Он медленно, давая мне время отстраниться, наклонился. Я не отстранилась.
Этот поцелуй не был похож ни на один предыдущий. Не было в нем ни усталой нежности, ни яростной страсти. В нем была… принадлежность. Тихое, непререкаемое утверждение. Как будто он не просто целовал меня, а ставил печать. На моих губах, на моем сердце, на всей этой новой, сложной, хрупкой и прекрасной жизни, что выросла вокруг нас.
Когда мы наконец разомкнули губы, вокруг никто не ахнул, не зашептался. Казалось, весь шум ярмарки на мгновение притих, отдавая нам эту минуту. А потом грянули аплодисменты — негромкие, одобрительные, теплые.
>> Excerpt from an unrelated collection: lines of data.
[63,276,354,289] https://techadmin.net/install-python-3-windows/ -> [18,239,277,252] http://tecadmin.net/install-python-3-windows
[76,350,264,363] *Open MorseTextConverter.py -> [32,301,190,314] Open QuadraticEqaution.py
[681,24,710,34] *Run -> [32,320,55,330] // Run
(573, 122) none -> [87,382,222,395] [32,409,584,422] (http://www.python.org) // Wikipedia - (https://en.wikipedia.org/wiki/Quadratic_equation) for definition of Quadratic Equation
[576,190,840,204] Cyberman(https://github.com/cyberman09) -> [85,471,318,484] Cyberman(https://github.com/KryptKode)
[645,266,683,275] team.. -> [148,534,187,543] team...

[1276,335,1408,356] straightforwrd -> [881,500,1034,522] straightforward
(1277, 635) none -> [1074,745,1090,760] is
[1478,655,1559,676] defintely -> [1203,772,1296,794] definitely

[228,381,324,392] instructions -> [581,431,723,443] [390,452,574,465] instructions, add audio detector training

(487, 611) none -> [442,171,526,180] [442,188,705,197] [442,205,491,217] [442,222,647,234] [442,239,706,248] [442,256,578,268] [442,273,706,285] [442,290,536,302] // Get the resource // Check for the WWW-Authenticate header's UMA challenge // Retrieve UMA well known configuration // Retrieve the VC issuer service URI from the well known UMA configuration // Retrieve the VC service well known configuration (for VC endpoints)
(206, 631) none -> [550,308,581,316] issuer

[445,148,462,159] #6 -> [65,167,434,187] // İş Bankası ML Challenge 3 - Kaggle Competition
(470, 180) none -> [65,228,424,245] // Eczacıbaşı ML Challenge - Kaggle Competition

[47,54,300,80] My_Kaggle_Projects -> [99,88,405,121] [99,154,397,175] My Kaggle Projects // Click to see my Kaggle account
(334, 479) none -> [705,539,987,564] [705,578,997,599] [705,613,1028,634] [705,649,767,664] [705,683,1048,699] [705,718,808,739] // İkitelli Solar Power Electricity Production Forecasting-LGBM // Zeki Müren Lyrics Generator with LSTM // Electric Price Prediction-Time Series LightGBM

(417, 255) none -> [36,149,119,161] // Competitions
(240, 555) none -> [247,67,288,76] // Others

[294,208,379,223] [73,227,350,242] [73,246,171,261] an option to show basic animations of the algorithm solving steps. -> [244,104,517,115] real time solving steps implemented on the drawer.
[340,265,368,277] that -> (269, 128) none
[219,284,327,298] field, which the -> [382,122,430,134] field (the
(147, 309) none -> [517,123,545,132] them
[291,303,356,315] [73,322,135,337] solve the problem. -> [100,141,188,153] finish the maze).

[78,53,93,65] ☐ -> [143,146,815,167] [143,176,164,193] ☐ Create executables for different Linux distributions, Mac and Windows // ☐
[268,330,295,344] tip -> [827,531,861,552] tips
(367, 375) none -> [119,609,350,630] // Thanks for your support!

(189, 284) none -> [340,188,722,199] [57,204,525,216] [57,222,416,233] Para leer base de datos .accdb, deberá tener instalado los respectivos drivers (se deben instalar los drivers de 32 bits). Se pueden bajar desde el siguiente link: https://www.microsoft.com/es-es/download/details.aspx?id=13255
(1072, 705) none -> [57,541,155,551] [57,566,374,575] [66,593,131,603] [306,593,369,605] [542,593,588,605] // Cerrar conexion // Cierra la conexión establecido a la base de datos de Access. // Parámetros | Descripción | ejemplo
Марта утирала слезу уголком фартука, Густав одобрительно крякал, а Лео, стоя рядом с Финном, сиял, как фонарик из самого румяного яблока.
Каэлан не смутился.
Он лишь слегка улыбнулся, не отпуская моей руки, и кивнул в сторону нового здания пекарни, где уже были готовы стены и ждала своей очереди новая печь.
— Завтра, — сказал он так, чтобы слышали все, — мы закончим кладку. А послезавтра «Золотая закваска» должна вновь начать печь хлеб на новом месте. Настоящий. Как и положено.